985 F.2d at 250 n. 5. The District of Columbia Circuit surveyed similar evidence:
In order to blunt the implications of [drugs being found on the money, the defendant] called an expert, Dr. James Woodford, who testified that 90 percent of all cash in the United States contains sufficient quantities of cocaine to alert a trained dog. Officer Beard, the dog handler, suggested on the basis of hearsay that the number was lower, near 70 percent. (There is at least one study indicating that up to 97 percent of all bills in circulation in the country are contaminated by cocaine, with an average of 7.3 micrograms of cocaine per bill. Crime and Chemical Analysis, 243 Science 1554, 1555 (1989).)
... It has been estimated that one out of every three circulating bills has been involved in a cocaine transaction. R. Siegel, Intoxication 293 (1989).
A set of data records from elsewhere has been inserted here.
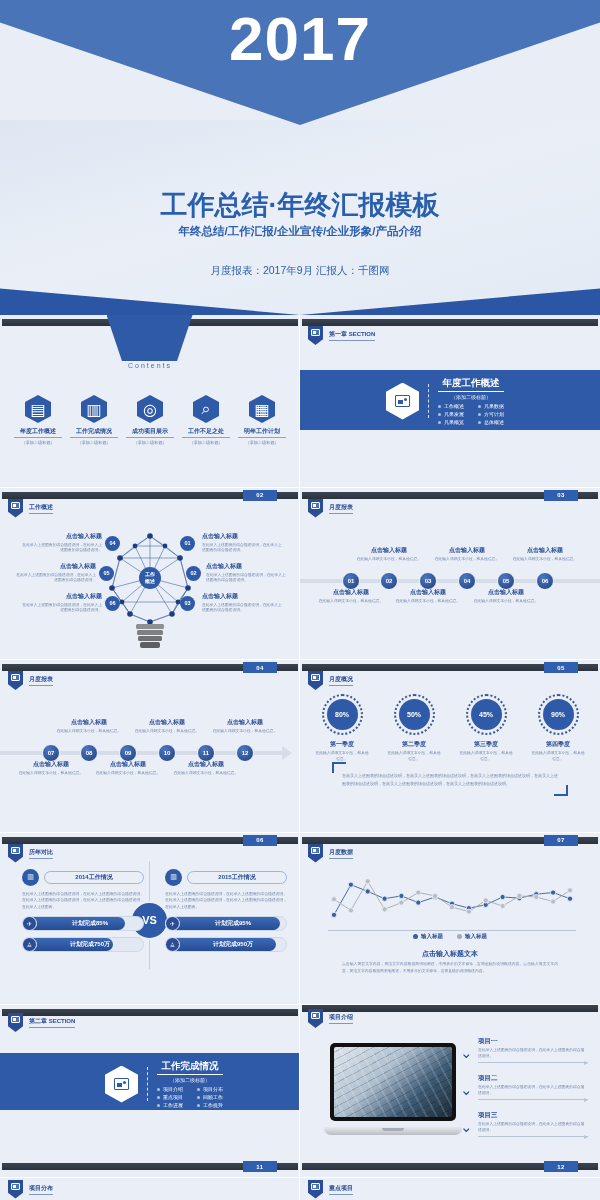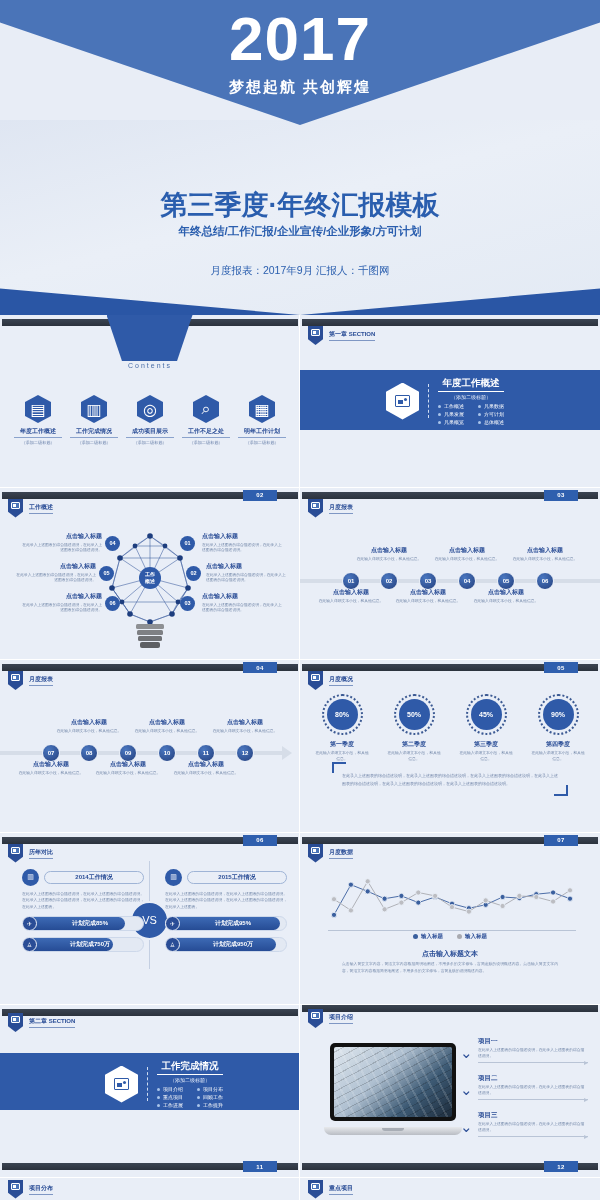"梦想起航 共创辉煌" div.hero-sub { html: <div>梦想起航 共创辉煌</div> -> none }
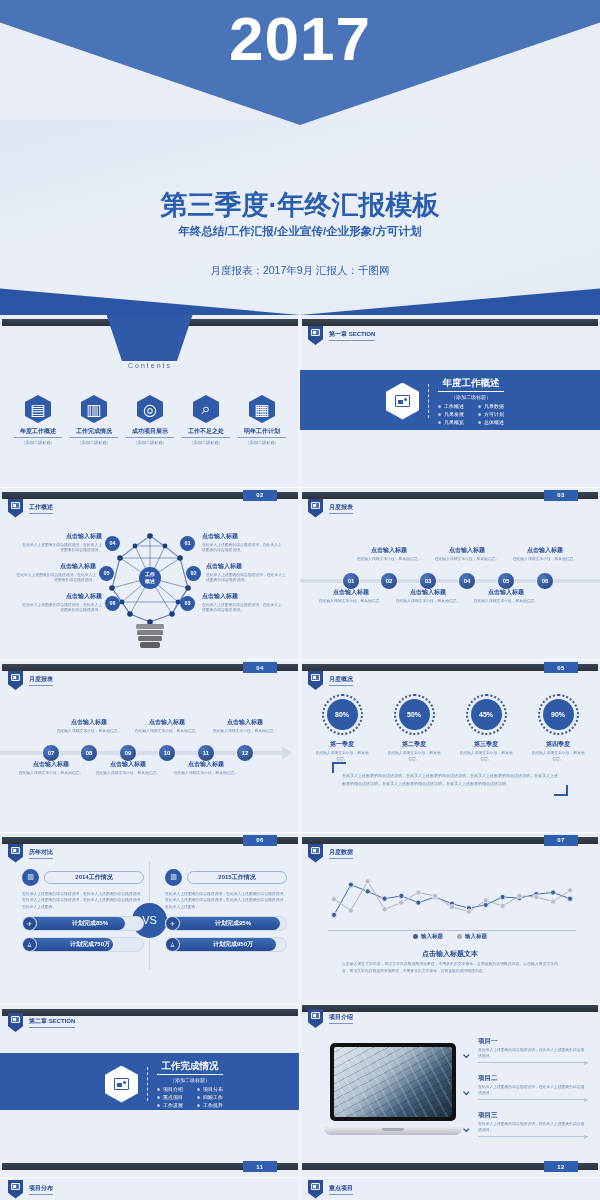"第三季度·年终汇报模板" div.hero-title { text: 第三季度 -> 工作总结 }
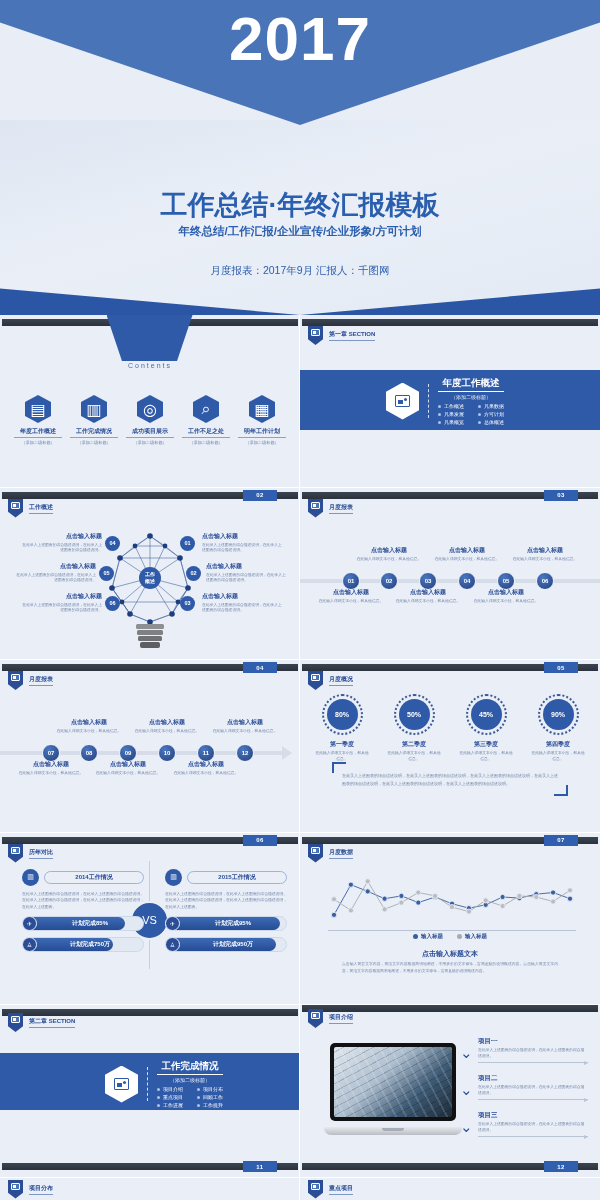"年终总结/工作汇报/企业宣传/企业形象/方可计划" div.hero-title2 { text: /方可计划 -> /产品介绍 }
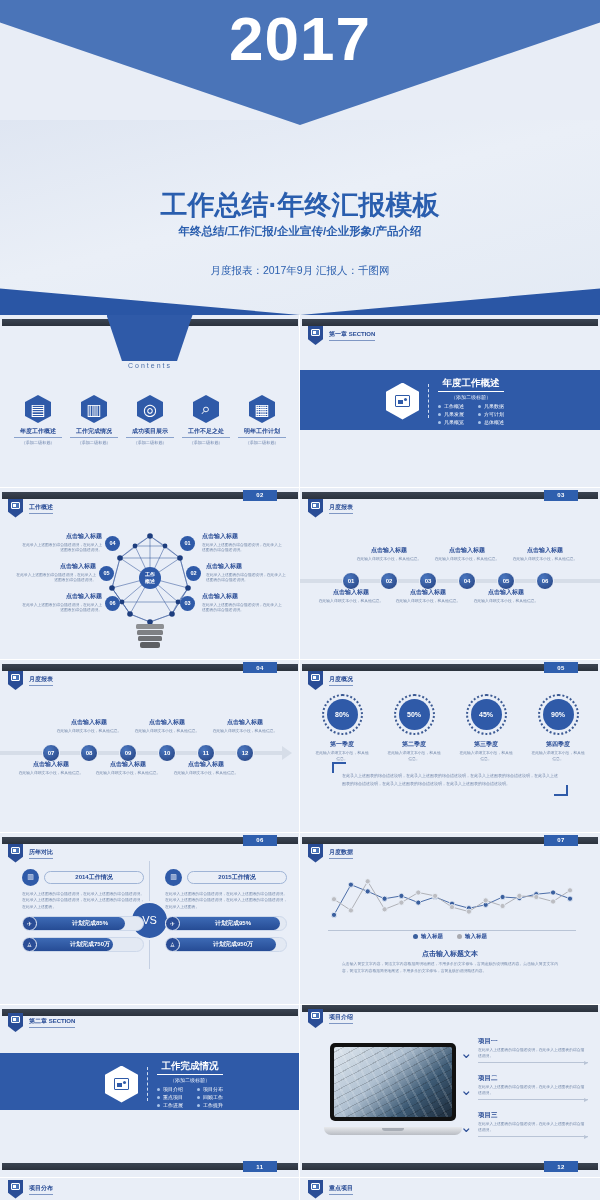"VS" .vs-badge { font-weight: normal -> bold }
Cocaine attaches — in a variety of ways — to the bills, which in turn contaminate others as they pass through cash registers, cash drawers, and counting machines at banks and commercial establishments, id.; Crime and Chemical Analysis, supra, at 1555. Dr. Woodford testified that, as a result, bills may contain as little as a millionth of a gram of cocaine, but that is many times more cocaine than is needed for a dog to alert.... See generally Taslitz, Does the Cold Nose Know? The Unscientific Myth of the Dog Scent Lineup, 42 Hastings L.J. 15, 29 & n. 71 (1990).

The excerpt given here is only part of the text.